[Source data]
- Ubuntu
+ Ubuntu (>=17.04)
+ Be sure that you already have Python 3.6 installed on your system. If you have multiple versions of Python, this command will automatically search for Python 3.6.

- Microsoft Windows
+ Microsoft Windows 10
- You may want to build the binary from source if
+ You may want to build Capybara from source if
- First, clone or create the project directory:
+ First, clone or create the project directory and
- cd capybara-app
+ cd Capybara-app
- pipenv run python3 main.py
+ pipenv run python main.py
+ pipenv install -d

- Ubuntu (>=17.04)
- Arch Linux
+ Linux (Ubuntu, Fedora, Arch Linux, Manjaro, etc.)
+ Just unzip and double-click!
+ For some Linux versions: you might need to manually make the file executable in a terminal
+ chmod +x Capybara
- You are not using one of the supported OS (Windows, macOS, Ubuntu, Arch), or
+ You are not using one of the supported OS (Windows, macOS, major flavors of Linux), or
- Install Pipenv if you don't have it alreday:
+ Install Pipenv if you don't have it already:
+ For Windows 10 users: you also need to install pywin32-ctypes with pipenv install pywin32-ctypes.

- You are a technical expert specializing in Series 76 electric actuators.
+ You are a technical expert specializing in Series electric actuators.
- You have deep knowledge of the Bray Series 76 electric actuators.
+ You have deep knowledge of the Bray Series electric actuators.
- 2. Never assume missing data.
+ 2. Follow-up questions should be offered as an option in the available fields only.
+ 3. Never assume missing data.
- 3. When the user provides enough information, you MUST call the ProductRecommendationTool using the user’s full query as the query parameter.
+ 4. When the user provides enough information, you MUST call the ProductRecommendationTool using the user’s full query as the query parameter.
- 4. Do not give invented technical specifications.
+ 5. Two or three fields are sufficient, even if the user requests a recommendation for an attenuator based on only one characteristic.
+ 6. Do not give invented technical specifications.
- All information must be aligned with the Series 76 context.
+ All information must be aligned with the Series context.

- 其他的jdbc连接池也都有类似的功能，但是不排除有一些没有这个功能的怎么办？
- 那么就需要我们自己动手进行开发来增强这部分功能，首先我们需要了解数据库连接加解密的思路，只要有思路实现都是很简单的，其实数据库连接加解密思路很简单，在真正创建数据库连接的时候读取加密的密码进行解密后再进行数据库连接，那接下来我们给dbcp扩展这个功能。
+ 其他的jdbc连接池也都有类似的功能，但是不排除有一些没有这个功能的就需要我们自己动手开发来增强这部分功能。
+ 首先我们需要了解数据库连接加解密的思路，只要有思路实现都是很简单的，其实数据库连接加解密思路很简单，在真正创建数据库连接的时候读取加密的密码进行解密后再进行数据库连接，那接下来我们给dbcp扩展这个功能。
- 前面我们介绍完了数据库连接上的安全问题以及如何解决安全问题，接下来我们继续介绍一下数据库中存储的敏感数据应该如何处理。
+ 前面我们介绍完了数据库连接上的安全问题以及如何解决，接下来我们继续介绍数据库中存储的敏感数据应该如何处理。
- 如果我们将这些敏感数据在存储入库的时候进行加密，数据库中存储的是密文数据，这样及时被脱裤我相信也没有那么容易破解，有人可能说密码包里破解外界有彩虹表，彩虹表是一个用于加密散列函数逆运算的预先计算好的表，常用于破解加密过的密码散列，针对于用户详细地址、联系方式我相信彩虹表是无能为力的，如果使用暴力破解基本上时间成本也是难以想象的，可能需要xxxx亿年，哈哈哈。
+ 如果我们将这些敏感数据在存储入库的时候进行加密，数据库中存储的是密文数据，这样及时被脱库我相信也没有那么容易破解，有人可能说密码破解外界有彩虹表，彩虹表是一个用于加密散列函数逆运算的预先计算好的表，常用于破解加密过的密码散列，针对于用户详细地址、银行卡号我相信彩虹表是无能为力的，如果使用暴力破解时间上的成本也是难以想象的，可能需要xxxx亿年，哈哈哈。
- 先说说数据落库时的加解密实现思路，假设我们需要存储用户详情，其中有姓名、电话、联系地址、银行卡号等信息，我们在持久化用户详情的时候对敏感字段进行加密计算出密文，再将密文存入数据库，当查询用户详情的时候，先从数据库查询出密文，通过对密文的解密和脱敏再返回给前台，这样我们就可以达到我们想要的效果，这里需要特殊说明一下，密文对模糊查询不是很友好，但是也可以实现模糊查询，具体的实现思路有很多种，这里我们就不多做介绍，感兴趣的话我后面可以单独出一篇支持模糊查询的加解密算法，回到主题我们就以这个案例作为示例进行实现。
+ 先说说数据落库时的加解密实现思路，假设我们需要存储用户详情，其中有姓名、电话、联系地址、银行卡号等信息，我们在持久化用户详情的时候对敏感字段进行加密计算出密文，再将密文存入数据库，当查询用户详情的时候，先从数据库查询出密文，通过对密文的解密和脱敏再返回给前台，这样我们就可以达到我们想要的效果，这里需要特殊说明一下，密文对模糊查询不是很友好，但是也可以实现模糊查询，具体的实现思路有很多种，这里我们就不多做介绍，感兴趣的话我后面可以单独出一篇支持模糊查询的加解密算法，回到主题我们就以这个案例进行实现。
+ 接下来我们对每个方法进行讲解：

§ Exercise prompt
A verbatim reproduction of all the records above is the expected answer.

§ Answer space
- Ubuntu
+ Ubuntu (>=17.04)
+ Be sure that you already have Python 3.6 installed on your system. If you have multiple versions of Python, this command will automatically search for Python 3.6.

- Microsoft Windows
+ Microsoft Windows 10
- You may want to build the binary from source if
+ You may want to build Capybara from source if
- First, clone or create the project directory:
+ First, clone or create the project directory and
- cd capybara-app
+ cd Capybara-app
- pipenv run python3 main.py
+ pipenv run python main.py
+ pipenv install -d

- Ubuntu (>=17.04)
- Arch Linux
+ Linux (Ubuntu, Fedora, Arch Linux, Manjaro, etc.)
+ Just unzip and double-click!
+ For some Linux versions: you might need to manually make the file executable in a terminal
+ chmod +x Capybara
- You are not using one of the supported OS (Windows, macOS, Ubuntu, Arch), or
+ You are not using one of the supported OS (Windows, macOS, major flavors of Linux), or
- Install Pipenv if you don't have it alreday:
+ Install Pipenv if you don't have it already:
+ For Windows 10 users: you also need to install pywin32-ctypes with pipenv install pywin32-ctypes.

- You are a technical expert specializing in Series 76 electric actuators.
+ You are a technical expert specializing in Series electric actuators.
- You have deep knowledge of the Bray Series 76 electric actuators.
+ You have deep knowledge of the Bray Series electric actuators.
- 2. Never assume missing data.
+ 2. Follow-up questions should be offered as an option in the available fields only.
+ 3. Never assume missing data.
- 3. When the user provides enough information, you MUST call the ProductRecommendationTool using the user’s full query as the query parameter.
+ 4. When the user provides enough information, you MUST call the ProductRecommendationTool using the user’s full query as the query parameter.
- 4. Do not give invented technical specifications.
+ 5. Two or three fields are sufficient, even if the user requests a recommendation for an attenuator based on only one characteristic.
+ 6. Do not give invented technical specifications.
- All information must be aligned with the Series 76 context.
+ All information must be aligned with the Series context.

- 其他的jdbc连接池也都有类似的功能，但是不排除有一些没有这个功能的怎么办？
- 那么就需要我们自己动手进行开发来增强这部分功能，首先我们需要了解数据库连接加解密的思路，只要有思路实现都是很简单的，其实数据库连接加解密思路很简单，在真正创建数据库连接的时候读取加密的密码进行解密后再进行数据库连接，那接下来我们给dbcp扩展这个功能。
+ 其他的jdbc连接池也都有类似的功能，但是不排除有一些没有这个功能的就需要我们自己动手开发来增强这部分功能。
+ 首先我们需要了解数据库连接加解密的思路，只要有思路实现都是很简单的，其实数据库连接加解密思路很简单，在真正创建数据库连接的时候读取加密的密码进行解密后再进行数据库连接，那接下来我们给dbcp扩展这个功能。
- 前面我们介绍完了数据库连接上的安全问题以及如何解决安全问题，接下来我们继续介绍一下数据库中存储的敏感数据应该如何处理。
+ 前面我们介绍完了数据库连接上的安全问题以及如何解决，接下来我们继续介绍数据库中存储的敏感数据应该如何处理。
- 如果我们将这些敏感数据在存储入库的时候进行加密，数据库中存储的是密文数据，这样及时被脱裤我相信也没有那么容易破解，有人可能说密码包里破解外界有彩虹表，彩虹表是一个用于加密散列函数逆运算的预先计算好的表，常用于破解加密过的密码散列，针对于用户详细地址、联系方式我相信彩虹表是无能为力的，如果使用暴力破解基本上时间成本也是难以想象的，可能需要xxxx亿年，哈哈哈。
+ 如果我们将这些敏感数据在存储入库的时候进行加密，数据库中存储的是密文数据，这样及时被脱库我相信也没有那么容易破解，有人可能说密码破解外界有彩虹表，彩虹表是一个用于加密散列函数逆运算的预先计算好的表，常用于破解加密过的密码散列，针对于用户详细地址、银行卡号我相信彩虹表是无能为力的，如果使用暴力破解时间上的成本也是难以想象的，可能需要xxxx亿年，哈哈哈。
- 先说说数据落库时的加解密实现思路，假设我们需要存储用户详情，其中有姓名、电话、联系地址、银行卡号等信息，我们在持久化用户详情的时候对敏感字段进行加密计算出密文，再将密文存入数据库，当查询用户详情的时候，先从数据库查询出密文，通过对密文的解密和脱敏再返回给前台，这样我们就可以达到我们想要的效果，这里需要特殊说明一下，密文对模糊查询不是很友好，但是也可以实现模糊查询，具体的实现思路有很多种，这里我们就不多做介绍，感兴趣的话我后面可以单独出一篇支持模糊查询的加解密算法，回到主题我们就以这个案例作为示例进行实现。
+ 先说说数据落库时的加解密实现思路，假设我们需要存储用户详情，其中有姓名、电话、联系地址、银行卡号等信息，我们在持久化用户详情的时候对敏感字段进行加密计算出密文，再将密文存入数据库，当查询用户详情的时候，先从数据库查询出密文，通过对密文的解密和脱敏再返回给前台，这样我们就可以达到我们想要的效果，这里需要特殊说明一下，密文对模糊查询不是很友好，但是也可以实现模糊查询，具体的实现思路有很多种，这里我们就不多做介绍，感兴趣的话我后面可以单独出一篇支持模糊查询的加解密算法，回到主题我们就以这个案例进行实现。
+ 接下来我们对每个方法进行讲解：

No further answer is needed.